The number of people who want to run FreeBSD on their laptops probably numbers in the hundreds. Not exactly a threat to Apple's bottom line.

On the other hand, some of those people are FreeBSD developers who create and maintain code that Apple would like to have the option of using. That relationship is worth something to Apple.

stackghost•1mo ago
>On the other hand, some of those people are FreeBSD developers who create and maintain code that Apple would like to have the option of using. That relationship is worth something to Apple.

It wasn't that long ago that we used to have to endure HN commenters spamming the same copypasta every time BSD was mentioned: "did you know BSD runs your playstation and netflix and <...>. You should donate money!"

Evidently it's not worth more than the cost of assigning engineers to this, otherwise Apple would already be doing it.

justin66•1mo ago
I don’t really follow any of this cynical humor but

> otherwise Apple would already be doing it.

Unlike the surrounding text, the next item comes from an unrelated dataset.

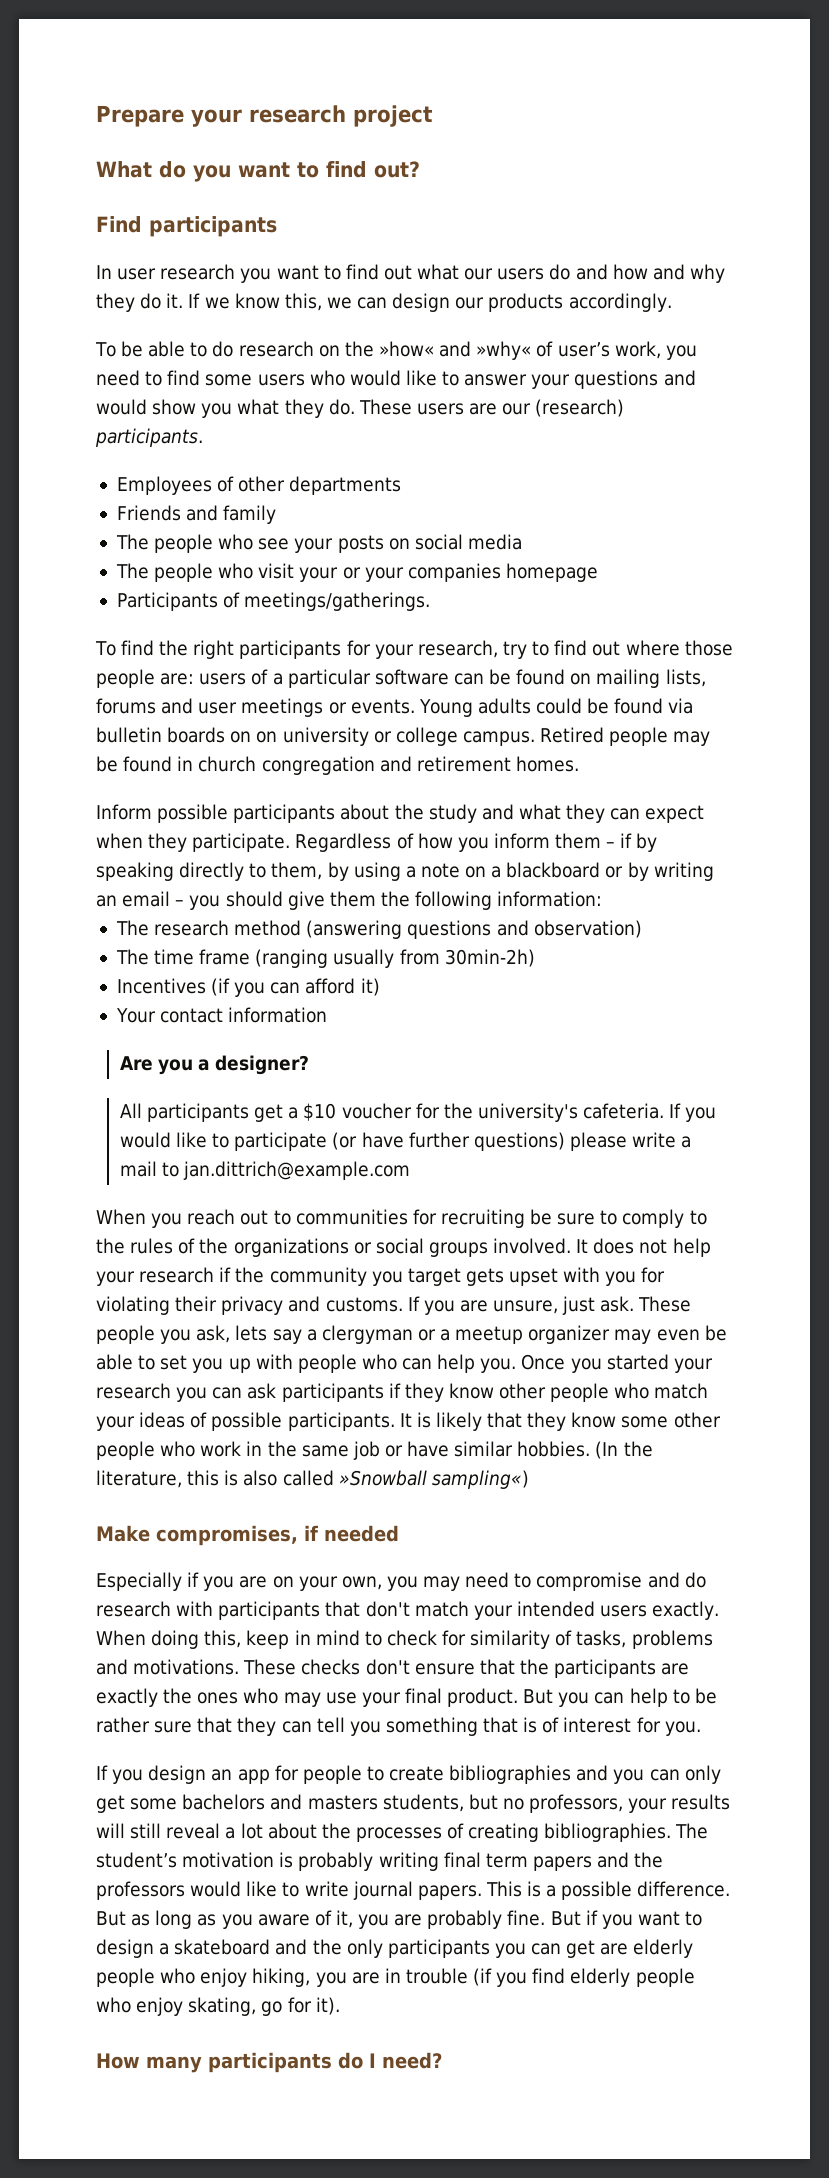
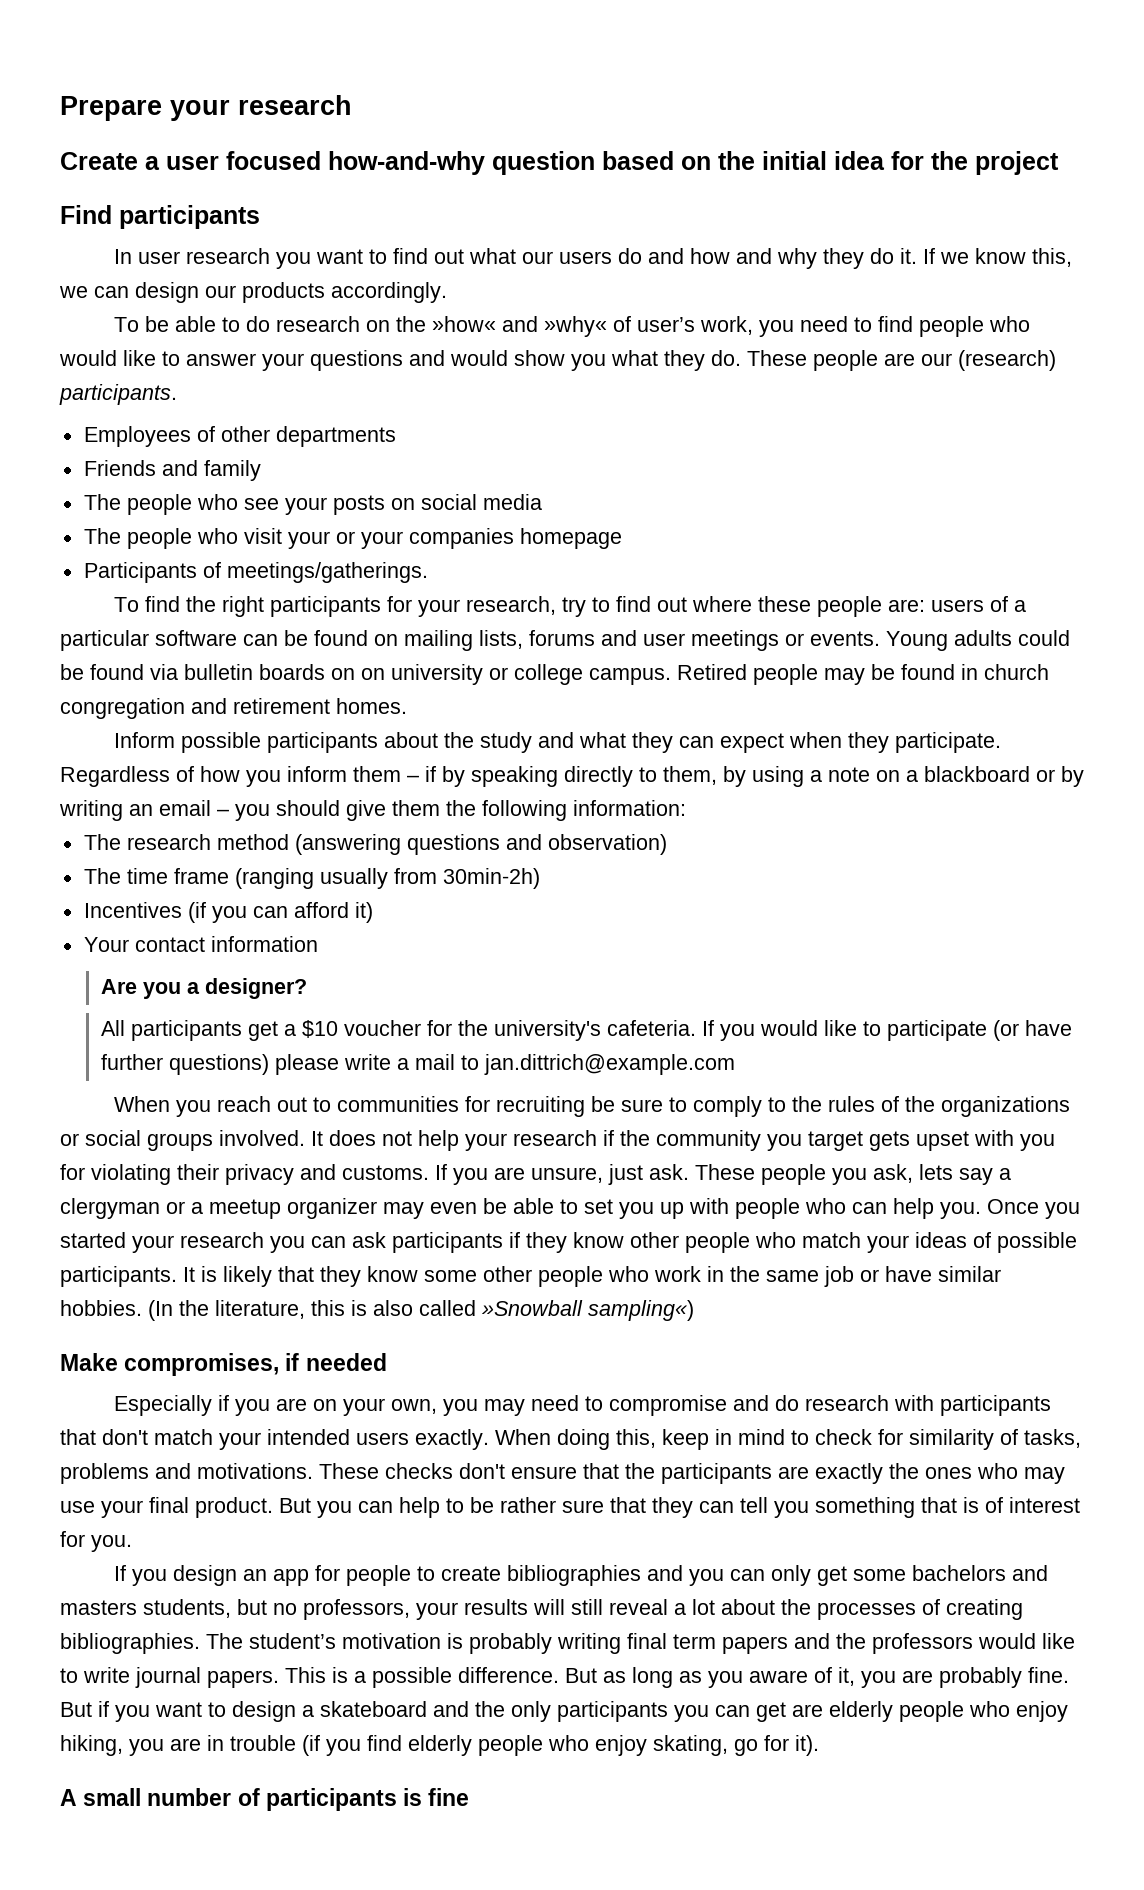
[353,105,433,127] [96,161,420,182] project // What do you want to find out? -> [60,151,1059,175] // Create a user focused how-and-why question based on the initial idea for the project
[205,374,305,386] some users -> [919,316,985,337] people
[416,403,464,415] users -> [813,350,878,371] people
[684,640,733,656] those -> [758,596,812,612] these
[96,2052,442,2073] How many participants do I need? -> [60,1788,470,1811] A small number of participants is fine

The gap between what Apple ought to be doing, even if for no other reason than its own good, and what Apple actually does is sometimes pretty wide.

themafia•1mo ago
I'm curious why you think Apple making their hardware work with more operating systems does not benefit their bottom line.

Aside from that the answer is "Corporate Goodwill." That actually is a bottom line number that gets reported.

user_7832•1mo ago
> I'm curious why you think Apple making their hardware work with more operating systems does not benefit their bottom line.

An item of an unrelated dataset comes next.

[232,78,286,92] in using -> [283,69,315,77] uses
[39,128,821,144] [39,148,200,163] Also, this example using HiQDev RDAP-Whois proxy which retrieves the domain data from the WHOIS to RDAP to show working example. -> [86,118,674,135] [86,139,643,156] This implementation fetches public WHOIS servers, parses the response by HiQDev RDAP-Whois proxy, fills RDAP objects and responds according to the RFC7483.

Because they sell and advertise MacOS. Not "compatible with a wide range of OSes" (like say raspberry pis).

People buying a laptop due to goodwill and openness does happen (I bought my framework 13 due to that), but that's not a game Apple has played since Woz left - and for the worse, I think.

rjsw•1mo ago
Apple hasn't done any work that would be useful.
Lammy•1mo ago
Weird to see this downvoted, because it's totally true. Apple imports FreeBSD's userland periodically but not its kernel/drivers, and thus has nothing to do with how well FreeBSD works on PC hardware: https://wiki.freebsd.org/Myths#FreeBSD_is_Just_macOS_Without...
AdieuToLogic•1mo ago
> Apple imports FreeBSD's userland periodically but not its kernel/drivers ...

OS-X/macOS runs an entirely different kernel called XNU[0][1], which is why userland tools can be imported whereas FreeBSD kernel and device driver code cannot.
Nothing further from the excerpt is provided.